What needs to be done
The answer is a stretch of the material below, returned exactly: the line containing "GU854T219707V7M (Unavailable): 14", the line containing "subtotal: 208.83 -> 239.11", and all lines between.

Provided information
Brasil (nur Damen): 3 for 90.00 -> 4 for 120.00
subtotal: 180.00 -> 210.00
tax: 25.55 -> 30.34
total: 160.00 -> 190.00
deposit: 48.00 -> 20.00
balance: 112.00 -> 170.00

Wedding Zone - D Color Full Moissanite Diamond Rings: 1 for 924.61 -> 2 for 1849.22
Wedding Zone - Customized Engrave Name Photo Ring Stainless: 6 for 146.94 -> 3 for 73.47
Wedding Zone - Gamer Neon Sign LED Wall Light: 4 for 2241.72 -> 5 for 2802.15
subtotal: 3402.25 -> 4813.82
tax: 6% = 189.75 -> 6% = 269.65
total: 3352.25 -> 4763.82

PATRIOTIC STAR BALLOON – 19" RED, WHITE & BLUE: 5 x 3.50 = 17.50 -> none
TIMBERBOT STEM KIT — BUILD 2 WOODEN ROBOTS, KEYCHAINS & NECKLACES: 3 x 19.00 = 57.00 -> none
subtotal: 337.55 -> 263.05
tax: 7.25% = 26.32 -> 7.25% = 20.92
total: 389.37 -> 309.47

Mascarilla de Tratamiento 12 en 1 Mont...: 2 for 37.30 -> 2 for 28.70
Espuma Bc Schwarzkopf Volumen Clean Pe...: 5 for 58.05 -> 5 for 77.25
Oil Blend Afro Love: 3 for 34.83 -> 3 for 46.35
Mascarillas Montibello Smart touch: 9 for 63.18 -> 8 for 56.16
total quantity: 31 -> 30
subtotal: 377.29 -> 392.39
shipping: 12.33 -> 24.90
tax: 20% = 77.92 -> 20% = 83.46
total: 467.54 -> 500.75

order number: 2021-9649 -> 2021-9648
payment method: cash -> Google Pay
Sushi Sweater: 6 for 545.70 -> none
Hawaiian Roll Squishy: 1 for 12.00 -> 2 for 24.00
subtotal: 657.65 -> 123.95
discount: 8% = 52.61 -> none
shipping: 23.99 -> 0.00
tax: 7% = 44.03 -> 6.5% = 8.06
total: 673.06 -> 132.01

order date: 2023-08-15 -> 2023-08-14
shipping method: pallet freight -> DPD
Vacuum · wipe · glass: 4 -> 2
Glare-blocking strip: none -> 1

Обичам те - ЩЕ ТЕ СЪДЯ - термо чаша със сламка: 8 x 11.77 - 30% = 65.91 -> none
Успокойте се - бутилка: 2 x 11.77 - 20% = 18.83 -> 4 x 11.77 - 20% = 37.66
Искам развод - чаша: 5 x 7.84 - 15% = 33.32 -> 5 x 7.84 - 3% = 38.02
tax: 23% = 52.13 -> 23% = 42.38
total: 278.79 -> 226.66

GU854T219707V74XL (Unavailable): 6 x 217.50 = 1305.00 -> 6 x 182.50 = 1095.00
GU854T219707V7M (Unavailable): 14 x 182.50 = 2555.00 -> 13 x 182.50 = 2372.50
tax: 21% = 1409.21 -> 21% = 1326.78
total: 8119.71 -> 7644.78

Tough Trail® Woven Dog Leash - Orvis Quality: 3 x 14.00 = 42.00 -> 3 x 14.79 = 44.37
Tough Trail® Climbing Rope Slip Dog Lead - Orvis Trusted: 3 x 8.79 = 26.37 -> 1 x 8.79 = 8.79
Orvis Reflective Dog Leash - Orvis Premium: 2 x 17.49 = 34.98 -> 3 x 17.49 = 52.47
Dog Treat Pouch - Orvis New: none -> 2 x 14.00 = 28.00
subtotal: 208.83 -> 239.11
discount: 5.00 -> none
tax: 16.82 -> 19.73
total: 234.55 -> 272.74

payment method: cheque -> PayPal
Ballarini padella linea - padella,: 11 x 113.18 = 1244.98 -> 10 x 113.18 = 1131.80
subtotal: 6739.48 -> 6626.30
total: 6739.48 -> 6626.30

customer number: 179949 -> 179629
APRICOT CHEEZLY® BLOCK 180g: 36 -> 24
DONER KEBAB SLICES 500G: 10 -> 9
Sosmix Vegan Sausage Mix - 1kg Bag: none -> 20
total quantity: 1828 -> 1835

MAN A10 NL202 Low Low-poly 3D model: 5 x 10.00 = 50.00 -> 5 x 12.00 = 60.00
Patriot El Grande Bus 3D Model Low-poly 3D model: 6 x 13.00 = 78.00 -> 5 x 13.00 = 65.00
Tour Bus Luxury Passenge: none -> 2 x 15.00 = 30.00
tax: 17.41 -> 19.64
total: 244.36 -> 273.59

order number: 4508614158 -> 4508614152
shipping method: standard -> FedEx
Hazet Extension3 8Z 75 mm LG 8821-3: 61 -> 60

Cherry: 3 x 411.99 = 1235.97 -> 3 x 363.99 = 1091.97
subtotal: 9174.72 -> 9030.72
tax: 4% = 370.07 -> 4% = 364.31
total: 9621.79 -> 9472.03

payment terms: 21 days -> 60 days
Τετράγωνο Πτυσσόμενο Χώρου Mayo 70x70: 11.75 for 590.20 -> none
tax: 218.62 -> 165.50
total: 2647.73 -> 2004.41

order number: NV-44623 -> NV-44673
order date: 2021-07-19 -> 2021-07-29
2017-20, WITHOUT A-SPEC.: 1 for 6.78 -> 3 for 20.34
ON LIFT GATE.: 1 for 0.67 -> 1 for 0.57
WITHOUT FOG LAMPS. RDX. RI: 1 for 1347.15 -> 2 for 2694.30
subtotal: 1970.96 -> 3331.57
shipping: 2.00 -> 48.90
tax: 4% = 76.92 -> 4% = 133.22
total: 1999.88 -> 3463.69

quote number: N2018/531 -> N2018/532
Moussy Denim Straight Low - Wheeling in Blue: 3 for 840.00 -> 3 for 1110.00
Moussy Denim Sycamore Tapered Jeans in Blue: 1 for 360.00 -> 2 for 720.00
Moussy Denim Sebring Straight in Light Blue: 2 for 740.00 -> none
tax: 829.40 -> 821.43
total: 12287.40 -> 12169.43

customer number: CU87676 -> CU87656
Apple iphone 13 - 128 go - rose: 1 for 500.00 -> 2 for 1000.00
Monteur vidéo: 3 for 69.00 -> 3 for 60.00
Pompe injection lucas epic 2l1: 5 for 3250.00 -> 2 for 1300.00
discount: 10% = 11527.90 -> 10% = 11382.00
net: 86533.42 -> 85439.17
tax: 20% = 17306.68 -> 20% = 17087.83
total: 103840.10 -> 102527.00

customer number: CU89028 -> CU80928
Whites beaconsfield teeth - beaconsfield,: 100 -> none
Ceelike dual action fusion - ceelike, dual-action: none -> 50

Reply
GU854T219707V7M (Unavailable): 14 x 182.50 = 2555.00 -> 13 x 182.50 = 2372.50
tax: 21% = 1409.21 -> 21% = 1326.78
total: 8119.71 -> 7644.78

Tough Trail® Woven Dog Leash - Orvis Quality: 3 x 14.00 = 42.00 -> 3 x 14.79 = 44.37
Tough Trail® Climbing Rope Slip Dog Lead - Orvis Trusted: 3 x 8.79 = 26.37 -> 1 x 8.79 = 8.79
Orvis Reflective Dog Leash - Orvis Premium: 2 x 17.49 = 34.98 -> 3 x 17.49 = 52.47
Dog Treat Pouch - Orvis New: none -> 2 x 14.00 = 28.00
subtotal: 208.83 -> 239.11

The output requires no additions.